Vainmonde De Courtenay
Vainmonde De Courtenay

Reputation: 376

List all points within distance to line

I have a list of coordinates a. I want to specify a radius r and then list all points on a 2D grid within the specified radius of any point in a, together with the minimum distance of each of those grid-points to any point in a. Since a is substantial (~1000-2000 points) I want to be as efficient as possible.

My implementation so far uses this code to list all coordinates within the given radius of a point; then iterates that over all coordinates in a; then flattens the output, takes a set (there will be MANY duplicates) - this is the set of coordinates within the specified radius of any point on the line - then calculates the minimum distances of that set to a using scipy.spatial.distance.cdist:

import numpy as np
np.random.seed(123)
a = np.random.randint(50, size=(100, 2))

def collect(coord, sigma: float =3.0):
    """ create a small collection of points in a neighborhood of some point 
    """
    neighborhood = []
    
    x=coord[0]
    y=coord[1]

    X = int(sigma)
    for i in range(-X, X + 1):
        Y = int(pow(sigma * sigma - i * i, 1/2))
        for j in range(-Y, Y + 1):
            neighborhood.append((x + i, y + j))

    return neighborhood

rad = 10
coord_list = [collect(coord, rad) for coord in a]
coord_set = np.array(list(set([val for sublist in coord_list for val in sublist])))
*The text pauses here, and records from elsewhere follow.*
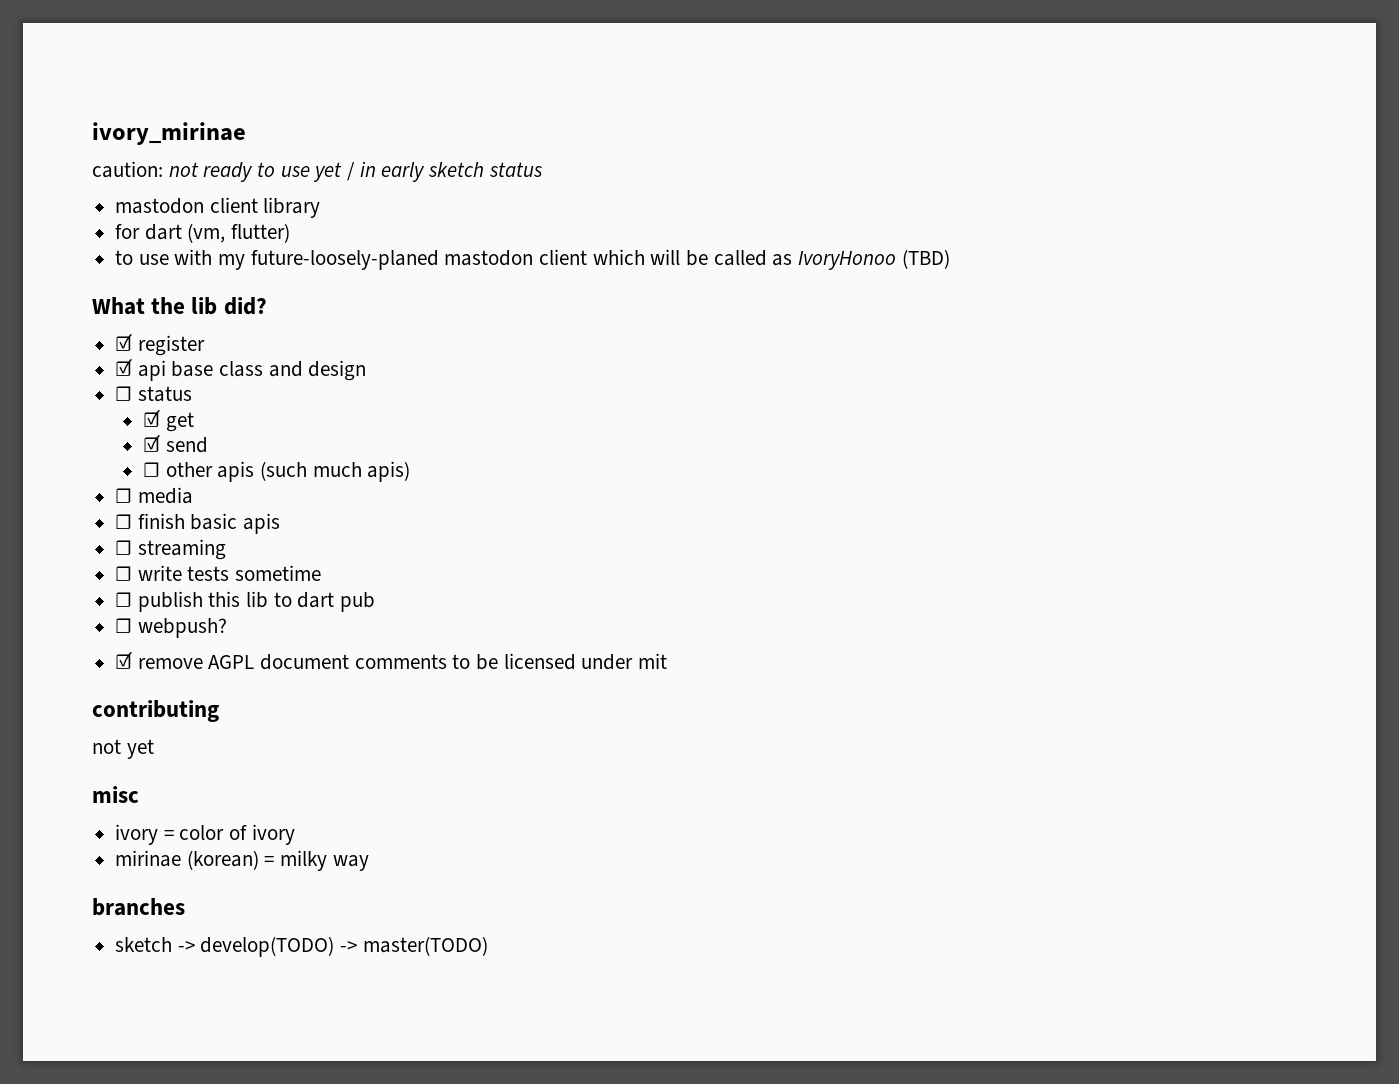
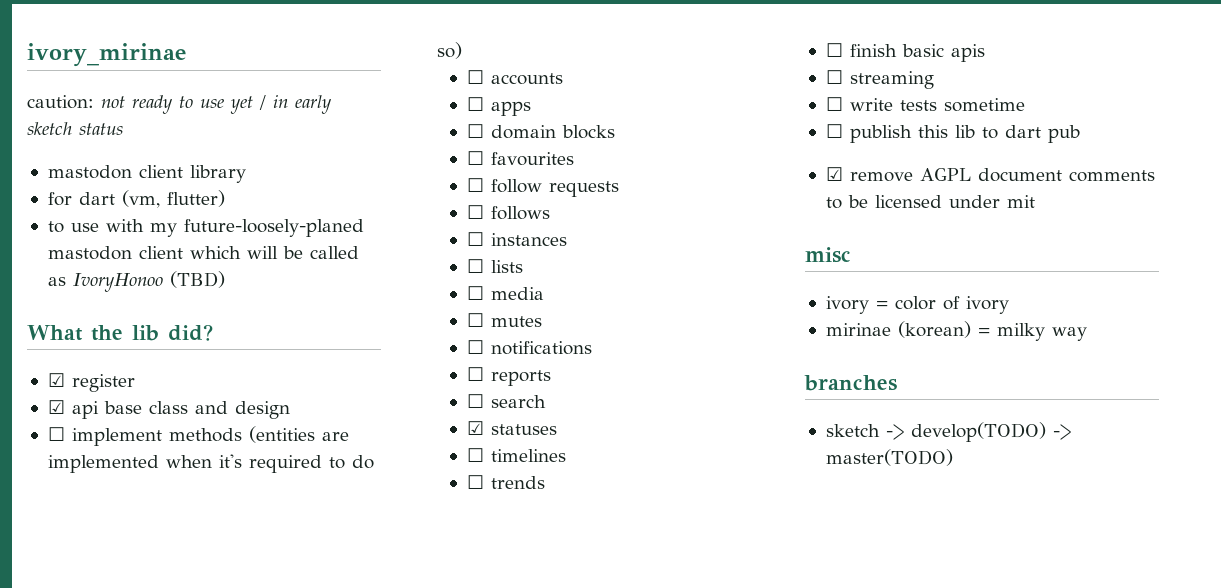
- ☐ status
- ☑ get
- ☑ send
- ☐ other apis (such much apis)
+ ☐ implement methods (entities are implemented when it's required to do so)
+ ☐ accounts
+ ☐ apps
+ ☐ domain blocks
+ ☐ favourites
+ ☐ follow requests
+ ☐ follows
+ ☐ instances
+ ☐ lists
  ☐ media
+ ☐ mutes
+ ☐ notifications
+ ☐ reports
+ ☐ search
+ ☑ statuses
+ ☐ timelines
+ ☐ trends
- ☐ webpush?
- contributing
- not yet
from scipy.spatial import distance

dists = distance.cdist(coord_set, a).min(axis=1)

Result:

coord_set
> array([[26, 21],
       [18, 17],
       [50,  6],
       ...,
       [14, 47],
       [15, 12],
       [ 7,  8]])

dists
> array([2.23606798, 5.65685425, 1.41421356, ..., 3.16227766, 3.        ,
       1.41421356])

Does anyone have any ways I can improve this and do it more efficiently?

Upvotes: 1

Views: 1430

Answers (2)

Pierre D
Pierre D

Reputation: 26201

You can adapt the answer I gave to your other linked question in a very straightforward way. The outcome is also very fast (~425 ms for 10K points in a).

Edit: For sparse cases (where the number of points actually filtered is a small portion of the complete grid), I also add a sparse_grid_within_radius() version below.

(Important: use scipy >= 1.6.0, where the Python implementation of KDTree has been replaced by cKDTree. See the release notes).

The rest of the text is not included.